The absence of fiber regrowth in the injured mammalian CNS is influenced by several different factors and mechanisms. Besides the nonconducive properties of the glial scar tissue that forms around the lesion site, individual molecules present in CNS myelin and expressed by oligodendrocytes, such as NI-35/NI-250, bNI-220, and myelin-associated glycoprotein (MAG), have been isolated and shown to inhibit axonal growth. Here, we report an additional neurite growth-inhibitory activity purified from bovine spinal cord myelin that is not related to bNI-220 or MAG. This activity can be ascribed to the presence of two chondroitin sulfate proteoglycans (CSPGs), brevican and the brain-specific versican V2 splice variant. Neurite outgrowth of neonatal cerebellar granule cells and of dorsal root ganglion neurons in vitro was strongly inhibited by this myelin fraction enriched in CSPGs. Immunohistochemical staining revealed that brevican and versican V2 are present on the surfaces of differentiated oligodendrocytes. We provide evidence that treatment of oligodendrocytes with the proteoglycan synthesis inhibitors beta-xylosides can strongly influence the growth permissiveness of oligodendrocytes. beta-Xylosides abolished cell surface presentation of brevican and versican V2 and reversed growth cone collapse in encounters with oligodendrocytes as demonstrated by time-lapse video microscopy. Instead, growth cones were able to grow along or even into the processes of oligodendrocytes. Our results strongly suggest that brevican and versican V2 are additional components of CNS myelin that contribute to its nonpermissive substrate properties for axonal growth. Expression of these CSPGs on oligodendrocytes may indicate that they participate in the restriction of structural plasticity and regeneration in the adult CNS.

Versican V2 is a major extracellular matrix component of the mature bovine brain.

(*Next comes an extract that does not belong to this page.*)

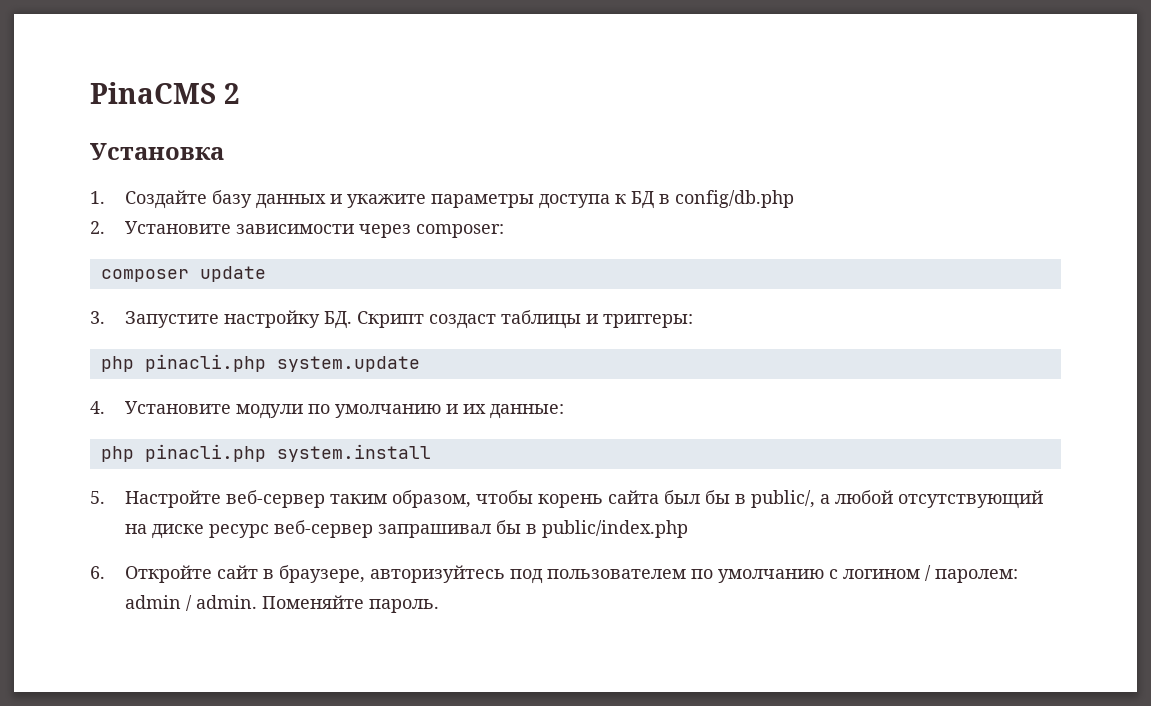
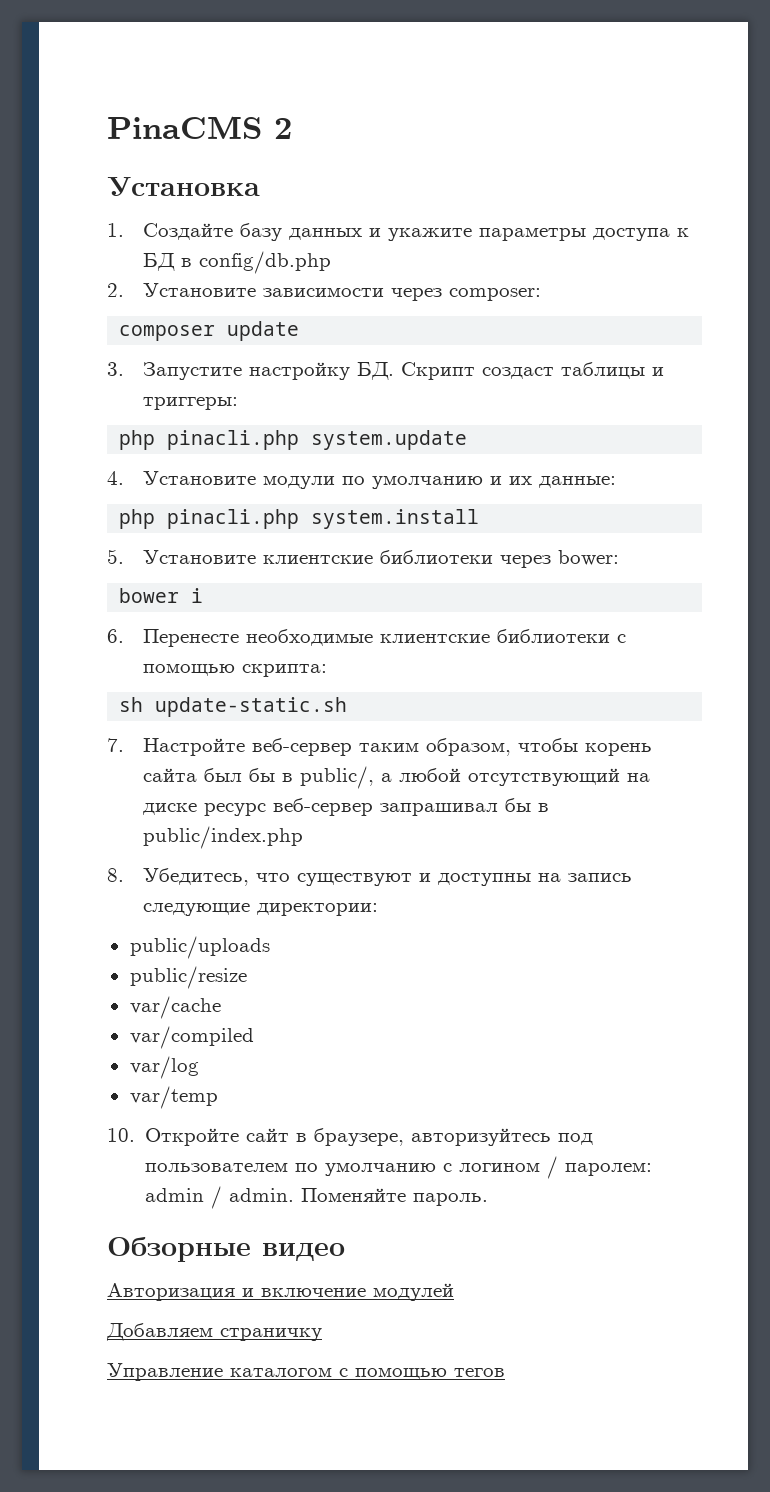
(105, 497) none -> [142,550,619,568] [119,588,204,603] [107,629,626,647] [142,664,327,677] [119,697,348,717] [107,738,124,752] Установите клиентские библиотеки через bower: // bower i // 6. Перенесте необходимые клиентские библиотеки с помощью скрипта: // sh update-static.sh // 7.
[90,566,105,579] 6. -> [107,868,632,886] [142,903,378,916] [129,936,270,959] [129,966,247,989] [129,996,221,1019] [129,1026,254,1049] [129,1056,199,1079] [129,1086,218,1109] [107,1128,135,1142] 8. Убедитесь, что существуют и доступны на запись следующие директории: // public/uploads // public/resize // var/cache // var/compiled // var/log // var/temp // 10.
(440, 606) none -> [107,1237,345,1262] [107,1283,454,1301] [106,1323,322,1341] [107,1363,505,1381] // Обзорные видео // Авторизация и включение модулей // Добавляем страничку // Управление каталогом с помощью тегов

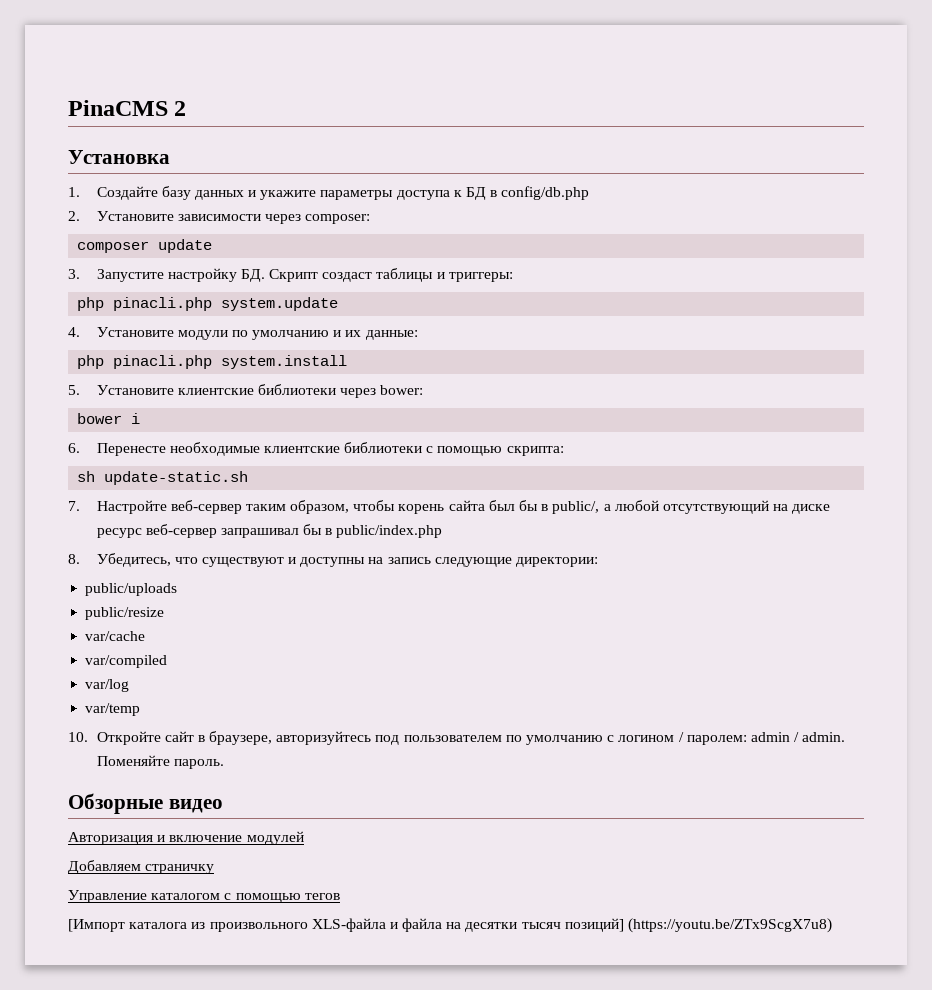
(505, 1372) none -> [68,918,833,933] // [Импорт каталога из произвольного XLS-файла и файла на десятки тысяч позиций] (https://youtu.be/ZTx9ScgX7u8)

We have isolated and characterized the proteoglycan isoforms of versican from bovine brain extracts. Our approach included (i) cDNA cloning and sequencing of the entire open reading frame encoding the bovine versican splice variants; (ii) preparation of antibodies against bovine versican using recombinant core protein fragments and synthetic peptides; (iii) isolation of versican isoforms by ammonium sulfate precipitation followed by anion exchange and hyaluronan affinity chromatography; and (iv) characterization by SDS-polyacrylamide gel electrophoresis and Coomassie Blue staining or immunoblotting. Our results demonstrate that versican V2 is, together with brevican, a major component of the mature brain extracellular matrix. Versicans V0 and V1 are only present in relatively small amounts. Versican V2 migrates after chondroitinase ABC digestion with an apparent molecular mass of about 400 kDa, whereas it barely enters a 4-15% polyacrylamide gel without the enzyme treatment. The 400-kDa product is recognized by antibodies against the glycosaminoglycan-alpha domain and against synthetic NH2- and COOH-terminal peptides. Our preparations contain no major proteolytic products of versican, e.g. hyaluronectin or glial hyaluronate-binding protein. Having biochemical quantities of versican V2 available will allow us to test its putative modulatory role in neuronal cell adhesion and axonal growth.